Tom Lawton, Head of Manufacturing at BDO Stoy Hayward, said: “Although the trend of these important costs has made a welcome shift downwards in the last quarter the scale of the increases on an annual basis will have undoubtedly caused major problems to many manufacturers in what is a very difficult economy.
The current gas crisis between the Ukraine and Russia is unlikely to help the situation.
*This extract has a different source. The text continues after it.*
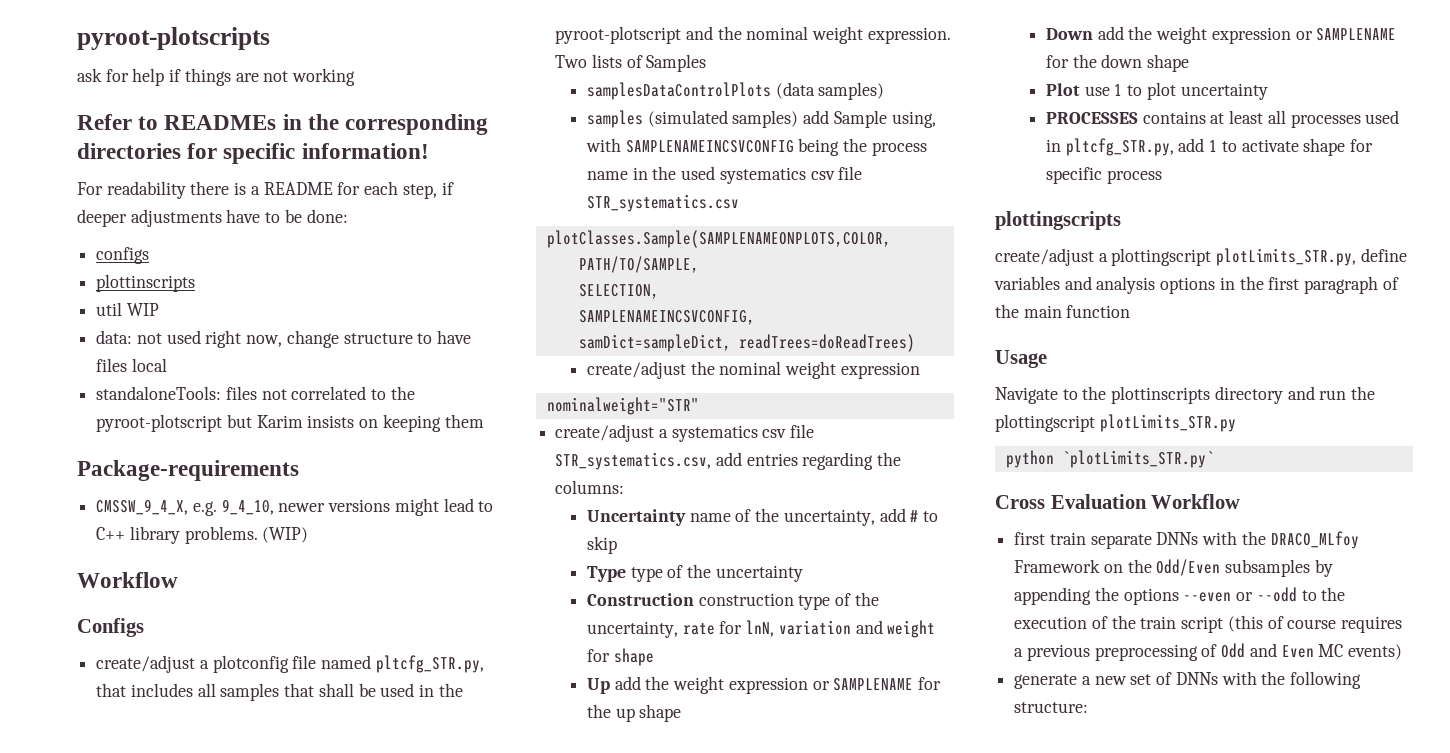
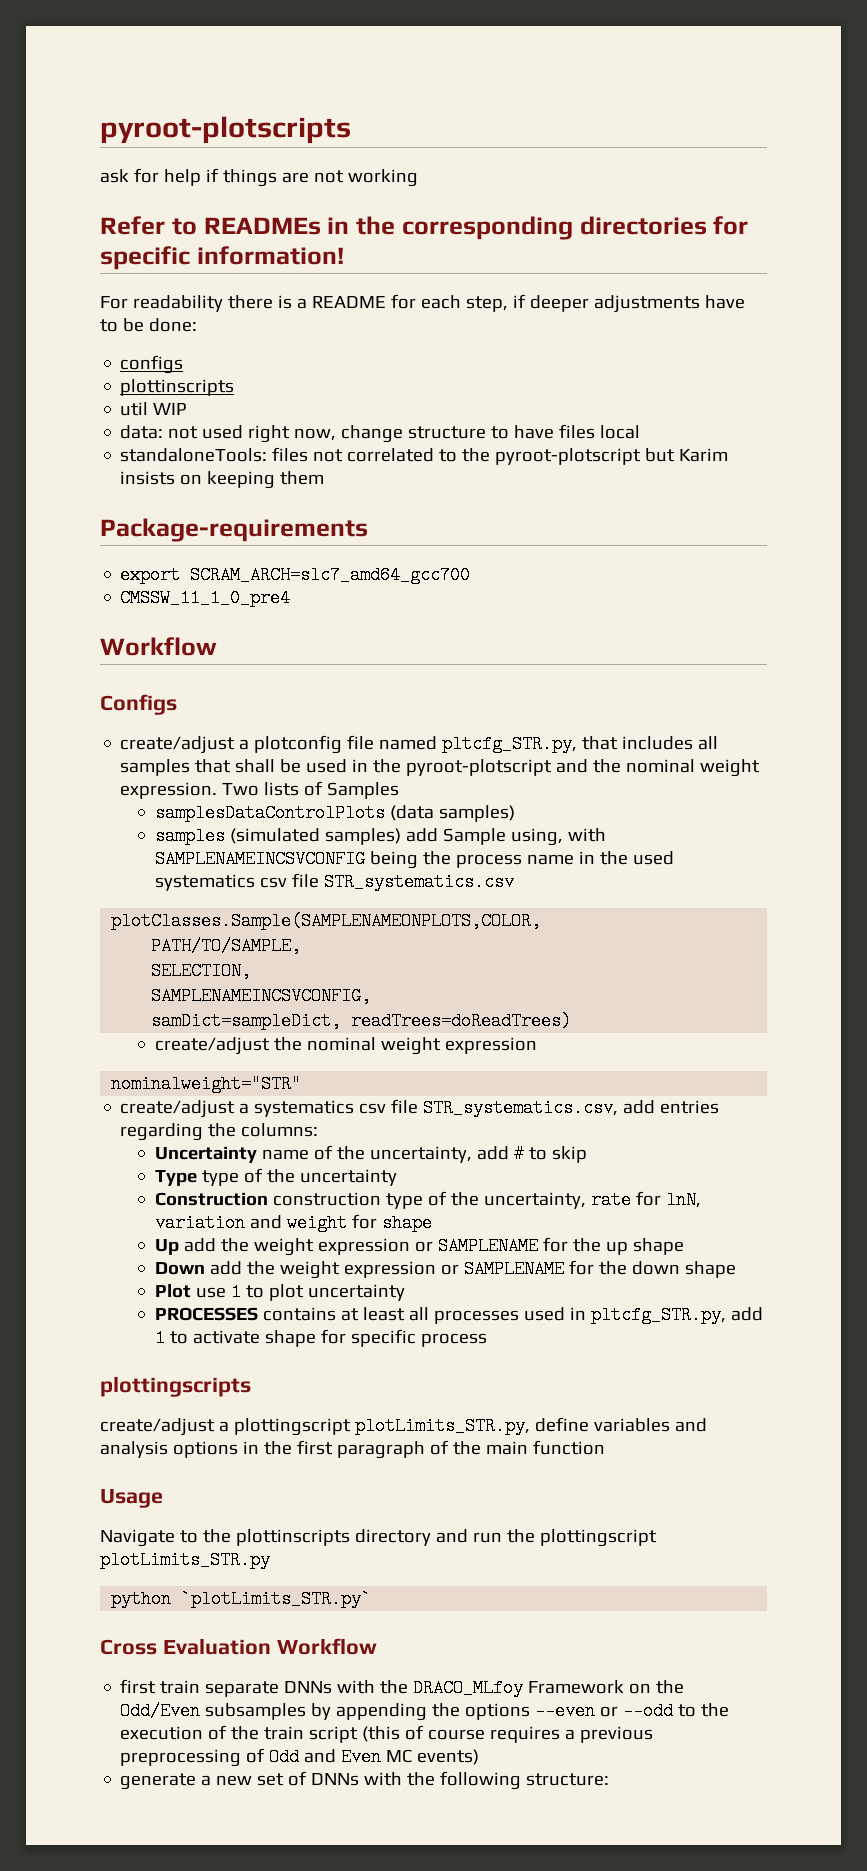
[96,498,494,516] [96,526,309,544] CMSSW_9_4_X, e.g. 9_4_10, newer versions might lead to C++ library problems. (WIP) -> [120,566,471,584] [120,589,291,607] export SCRAM_ARCH=slc7_amd64_gcc700 // CMSSW_11_1_0_pre4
“Approximately three per cent of the UK's gas supplies are sourced from Russia. If the Ukraine and Russia are unable to quickly resolve this current dispute over gas supplies the end result will be further price rises as demand outstrips supply,” points out Lawton.
Is there a silver lining?
Another key element in manufacturers' cost base is oil, and following the explosion in costs during 2008, the final quarter saw a huge shift downwards in the price of Brent Crude. On average during the quarter, oil prices were at $52 a barrel in comparison to $112 in Q3 2008 and $91.70 in Q4 2007. There is no doubt that this fall will have come as a welcome relief to the UK's manufacturers,” noted Lawton.
“We hope that these important costs to manufacturers continue the downward trends through 2009 to at least provide some assistance to manufacturers in managing through this crisis. Unfortunately we do see that the crisis will have a major impact on the numbers of manufacturing insolvencies this year and in 2010 as a result of the current economic climate,” warns Lawton.